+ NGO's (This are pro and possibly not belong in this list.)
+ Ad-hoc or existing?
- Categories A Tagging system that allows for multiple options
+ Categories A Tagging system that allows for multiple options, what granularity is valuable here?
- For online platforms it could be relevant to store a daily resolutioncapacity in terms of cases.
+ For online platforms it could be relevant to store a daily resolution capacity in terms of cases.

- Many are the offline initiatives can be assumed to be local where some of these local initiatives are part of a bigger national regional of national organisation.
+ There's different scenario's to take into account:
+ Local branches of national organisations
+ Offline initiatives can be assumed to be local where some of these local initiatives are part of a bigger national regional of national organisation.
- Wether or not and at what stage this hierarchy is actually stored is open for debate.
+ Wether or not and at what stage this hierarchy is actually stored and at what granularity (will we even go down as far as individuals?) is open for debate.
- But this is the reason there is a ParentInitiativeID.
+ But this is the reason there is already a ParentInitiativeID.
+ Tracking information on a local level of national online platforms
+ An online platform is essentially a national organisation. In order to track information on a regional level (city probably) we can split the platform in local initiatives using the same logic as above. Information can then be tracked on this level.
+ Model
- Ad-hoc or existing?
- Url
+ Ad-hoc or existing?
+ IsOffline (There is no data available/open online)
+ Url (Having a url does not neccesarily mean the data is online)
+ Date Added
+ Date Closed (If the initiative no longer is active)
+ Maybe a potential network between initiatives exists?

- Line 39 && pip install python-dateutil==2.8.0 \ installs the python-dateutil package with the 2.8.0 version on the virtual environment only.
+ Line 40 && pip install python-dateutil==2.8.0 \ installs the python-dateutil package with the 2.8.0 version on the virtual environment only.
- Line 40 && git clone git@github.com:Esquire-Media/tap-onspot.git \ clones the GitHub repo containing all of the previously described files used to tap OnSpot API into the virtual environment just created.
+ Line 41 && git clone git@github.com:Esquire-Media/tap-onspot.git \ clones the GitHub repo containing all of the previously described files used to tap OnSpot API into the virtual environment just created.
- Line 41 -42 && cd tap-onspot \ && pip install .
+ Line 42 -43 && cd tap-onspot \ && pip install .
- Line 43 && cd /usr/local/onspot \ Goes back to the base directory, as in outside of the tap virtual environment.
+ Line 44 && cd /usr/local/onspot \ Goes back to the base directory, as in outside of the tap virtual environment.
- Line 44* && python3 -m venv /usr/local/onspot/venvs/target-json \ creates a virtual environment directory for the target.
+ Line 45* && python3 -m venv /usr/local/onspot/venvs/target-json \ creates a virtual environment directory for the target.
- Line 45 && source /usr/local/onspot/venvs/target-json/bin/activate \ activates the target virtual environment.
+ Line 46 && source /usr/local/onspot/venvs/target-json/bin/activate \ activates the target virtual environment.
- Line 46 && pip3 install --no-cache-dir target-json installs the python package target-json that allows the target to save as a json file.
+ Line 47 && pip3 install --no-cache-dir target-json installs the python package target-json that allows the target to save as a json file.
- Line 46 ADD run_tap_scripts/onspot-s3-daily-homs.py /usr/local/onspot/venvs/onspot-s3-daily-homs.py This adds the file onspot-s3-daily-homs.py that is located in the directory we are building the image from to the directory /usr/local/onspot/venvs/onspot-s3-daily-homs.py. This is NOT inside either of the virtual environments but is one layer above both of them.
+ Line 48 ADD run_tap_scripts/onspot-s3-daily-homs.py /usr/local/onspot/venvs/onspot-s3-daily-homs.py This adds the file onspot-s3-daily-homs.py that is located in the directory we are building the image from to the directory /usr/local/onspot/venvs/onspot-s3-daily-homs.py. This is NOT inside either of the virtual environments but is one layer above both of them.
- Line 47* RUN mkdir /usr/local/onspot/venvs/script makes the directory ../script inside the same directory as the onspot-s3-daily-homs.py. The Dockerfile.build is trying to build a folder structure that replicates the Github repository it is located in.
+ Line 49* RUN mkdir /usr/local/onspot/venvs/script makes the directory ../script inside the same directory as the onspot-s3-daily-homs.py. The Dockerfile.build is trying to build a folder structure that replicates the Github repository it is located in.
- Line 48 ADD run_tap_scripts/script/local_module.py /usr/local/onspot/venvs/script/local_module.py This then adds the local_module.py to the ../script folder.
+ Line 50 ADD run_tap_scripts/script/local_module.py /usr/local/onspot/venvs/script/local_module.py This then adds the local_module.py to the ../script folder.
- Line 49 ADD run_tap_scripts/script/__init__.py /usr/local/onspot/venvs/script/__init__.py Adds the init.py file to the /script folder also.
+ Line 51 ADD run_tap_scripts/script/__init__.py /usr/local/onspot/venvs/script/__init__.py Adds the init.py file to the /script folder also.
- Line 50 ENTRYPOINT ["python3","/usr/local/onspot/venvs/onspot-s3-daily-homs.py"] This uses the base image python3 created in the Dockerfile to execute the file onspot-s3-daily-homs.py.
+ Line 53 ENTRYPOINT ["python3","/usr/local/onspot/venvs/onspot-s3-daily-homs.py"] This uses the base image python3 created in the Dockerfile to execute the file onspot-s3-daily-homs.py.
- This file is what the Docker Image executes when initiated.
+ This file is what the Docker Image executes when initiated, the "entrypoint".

- Problem details
Line count for the string "bigger": please say how many lines in the entries above contain it, with no other words.

- Answer area
2